Get position/line number - Implemented?

1,819 views
Skip to first unread message

Kenny Meyer

unread,
May 1, 2010, 9:50:54 PM5/1/10
to beauti...@googlegroups.com, leonard.r...@gmail.com
I was wondering if BeautifulSoup can get the line number of the things that are
going to be parsed out the HTML document?

Apparently, the official documentation doesn't offer any great information,
about this issue.
I'm aware that this topic has been handled at least twice in the past AFAIK
[1][2], but that was **some** time ago, that's why I "re-opened" the question.

I am asking, because in the mailing-list threads mentioned earlier, there *are*
concrete patches, available. I wonder what may happened with those? If this is
issue is still not handled I'll may open an enhancement request on Launchpad.

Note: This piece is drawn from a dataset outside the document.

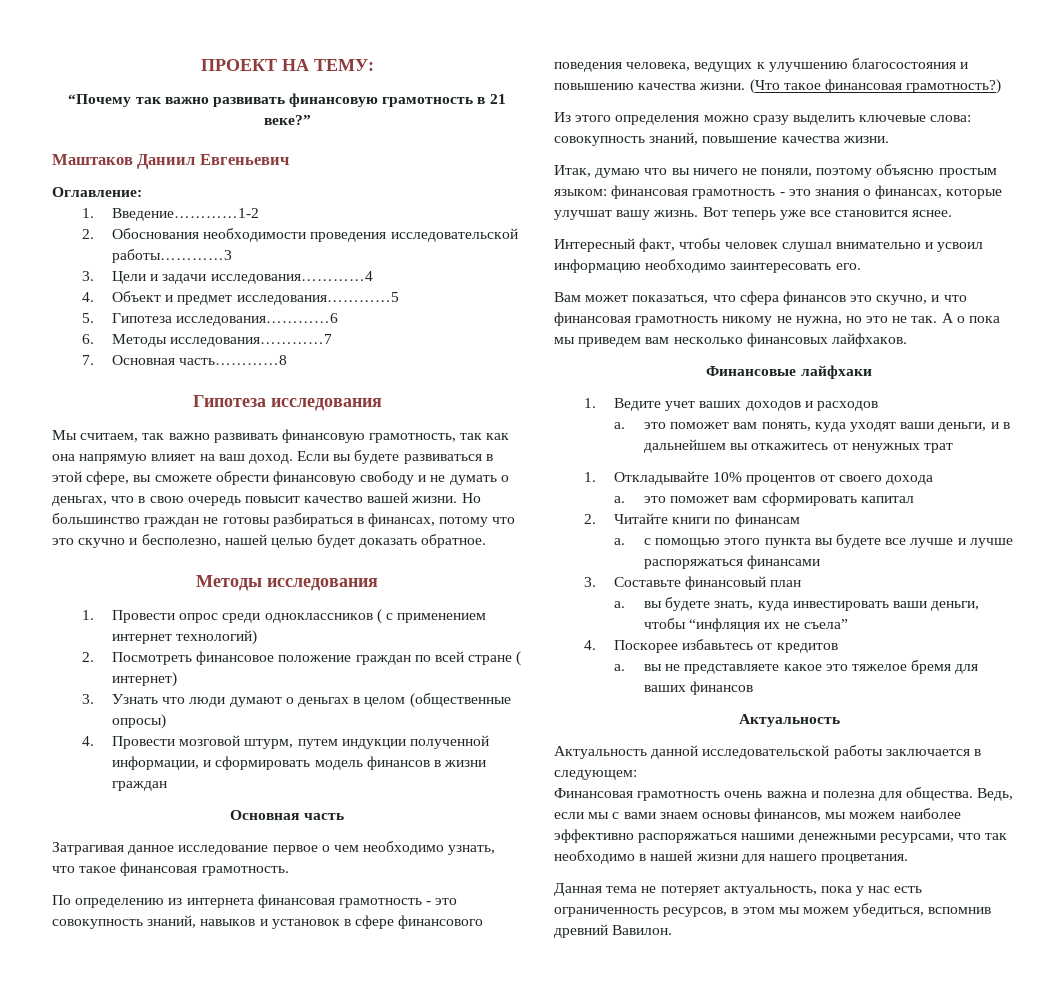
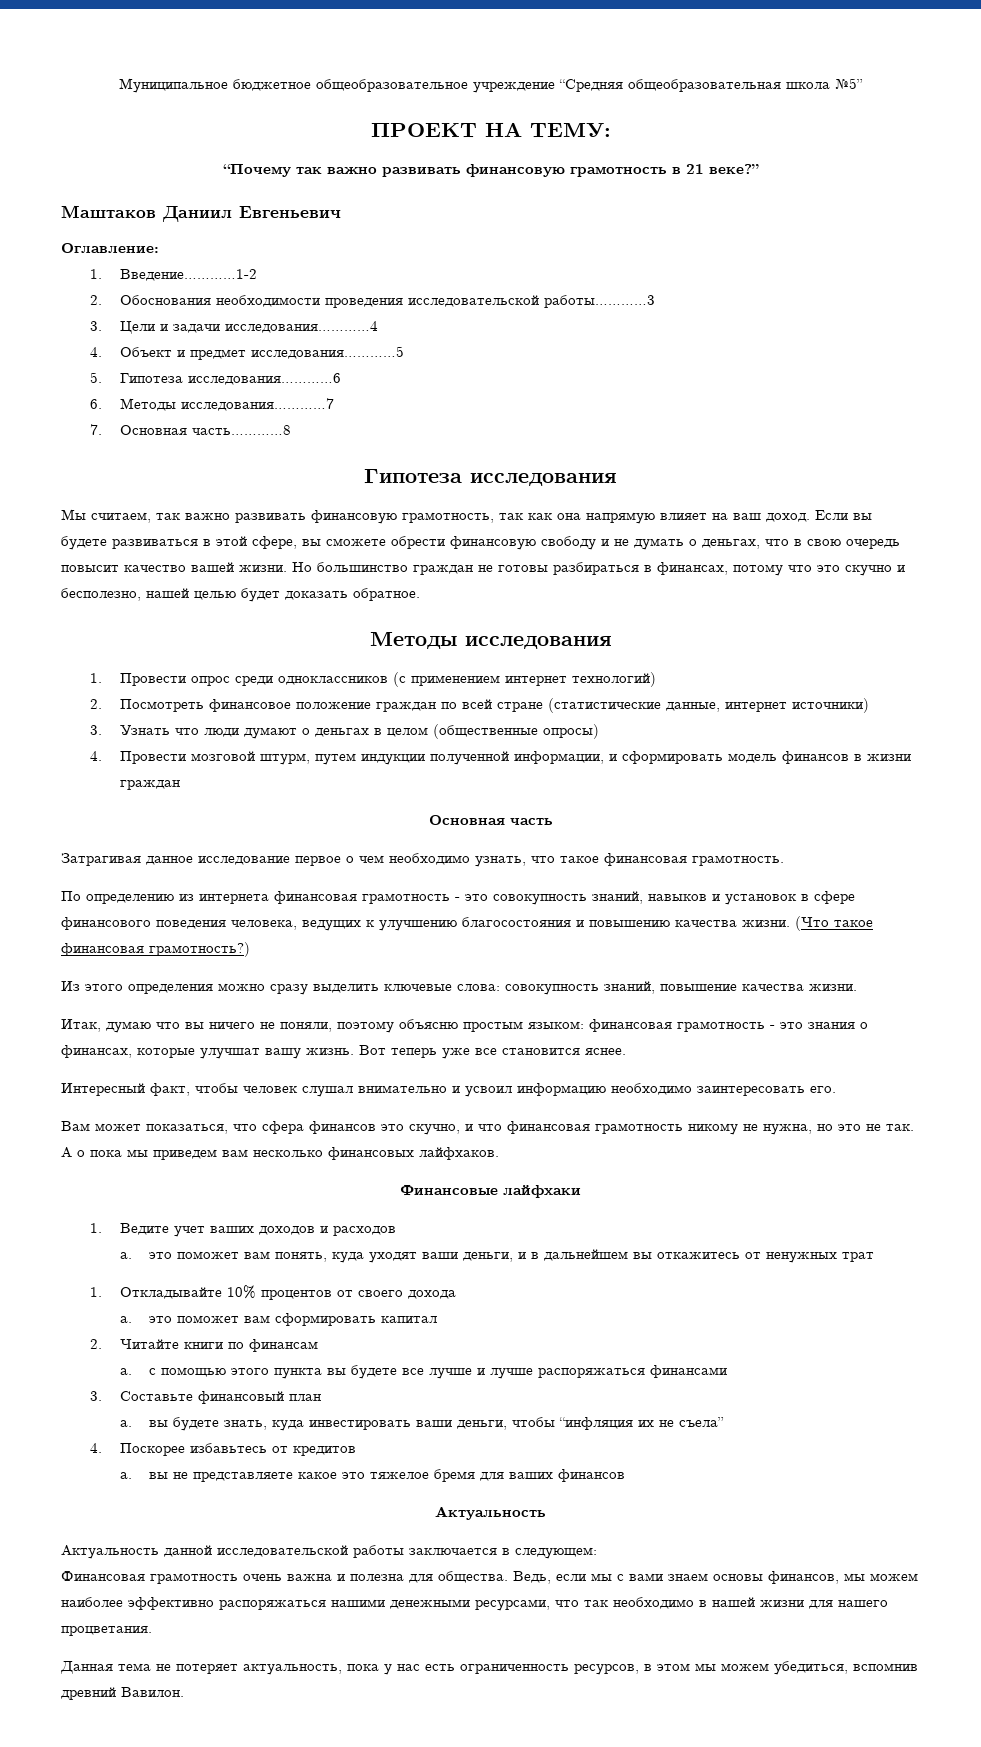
+ Муниципальное бюджетное общеобразовательное учреждение “Средняя общеобразовательная школа №5”
- 1. Провести опрос среди одноклассников ( с применением интернет технологий)
+ 1. Провести опрос среди одноклассников (с применением интернет технологий)
- 2. Посмотреть финансовое положение граждан по всей стране ( интернет)
+ 2. Посмотреть финансовое положение граждан по всей стране (статистические данные, интернет источники)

Actually, I found something interesting here:

http://api.plone.org/Plone/3.0/private/src/kss.core/kss/core/private/kss.core.BeautifulSoup.BeautifulStoneSoup-class.html

or more specifically, here:

http://api.plone.org/Plone/3.0/private/src/kss.core/kss/core/private/markupbase.ParserBase-class.html#getpos

[1] http://groups.google.com/group/beautifulsoup/browse_thread/thread/58fc89c6d5ae6b84/218edc54598f8609?lnk=gst&q=line+number#218edc54598f8609
[2] http://groups.google.com/group/beautifulsoup/browse_thread/thread/2b85fcede4814982/e815185482bd65fa?lnk=gst&q=line+number#e815185482bd65fa
--
Kenny Meyer | http://kenny.alwaysdata.net

--
You received this message because you are subscribed to the Google Groups "beautifulsoup" group.
To post to this group, send email to beauti...@googlegroups.com.
To unsubscribe from this group, send email to beautifulsou...@googlegroups.com.
For more options, visit this group at http://groups.google.com/group/beautifulsoup?hl=en.

Aaron DeVore

unread,
May 2, 2010, 6:08:36 PM5/2/10
to beauti...@googlegroups.com
Thank you for bringing this up. Leonard and I are currently discussing
how, not if, to add line/column numbers. We need to iron out details
like the API, implementation, and tests. Many thanks to Greg Baker,
who wrote the email/patch you linked to. The final implementation will
probably be based on his code.

Cheers!
Aaron DeVore

Kenny Meyer

unread,
May 2, 2010, 6:25:19 PM5/2/10
to beauti...@googlegroups.com
That's great news!

The real reason of why I'd like to see this in a new release of BeautifulSoup
is that I'm using BeautifulSoup to parse out translatable strings out of HTML
to the gettext format. Would be nice to later find those strings again. :-)

--
Kenny Meyer | http://kenny.alwaysdata.net

sste...@gmail.com

unread,
May 2, 2010, 8:18:36 PM5/2/10
to beauti...@googlegroups.com

On May 2, 2010, at 6:25 PM, Kenny Meyer wrote:

> Aaron DeVore (aaron....@gmail.com) wrote:
>> Thank you for bringing this up. Leonard and I are currently discussing
>> how, not if, to add line/column numbers. We need to iron out details
>> like the API, implementation, and tests. Many thanks to Greg Baker,
>> who wrote the email/patch you linked to. The final implementation will
>> probably be based on his code.
>>
>> Cheers!
>> Aaron DeVore
>>
>> --
>> You received this message because you are subscribed to the Google Groups "beautifulsoup" group.
>> To post to this group, send email to beauti...@googlegroups.com.
>> To unsubscribe from this group, send email to beautifulsou...@googlegroups.com.
>> For more options, visit this group at http://groups.google.com/group/beautifulsoup?hl=en.
>>
>
> That's great news!
>
> The real reason of why I'd like to see this in a new release of BeautifulSoup
> is that I'm using BeautifulSoup to parse out translatable strings out of HTML
> to the gettext format. Would be nice to later find those strings again. :-)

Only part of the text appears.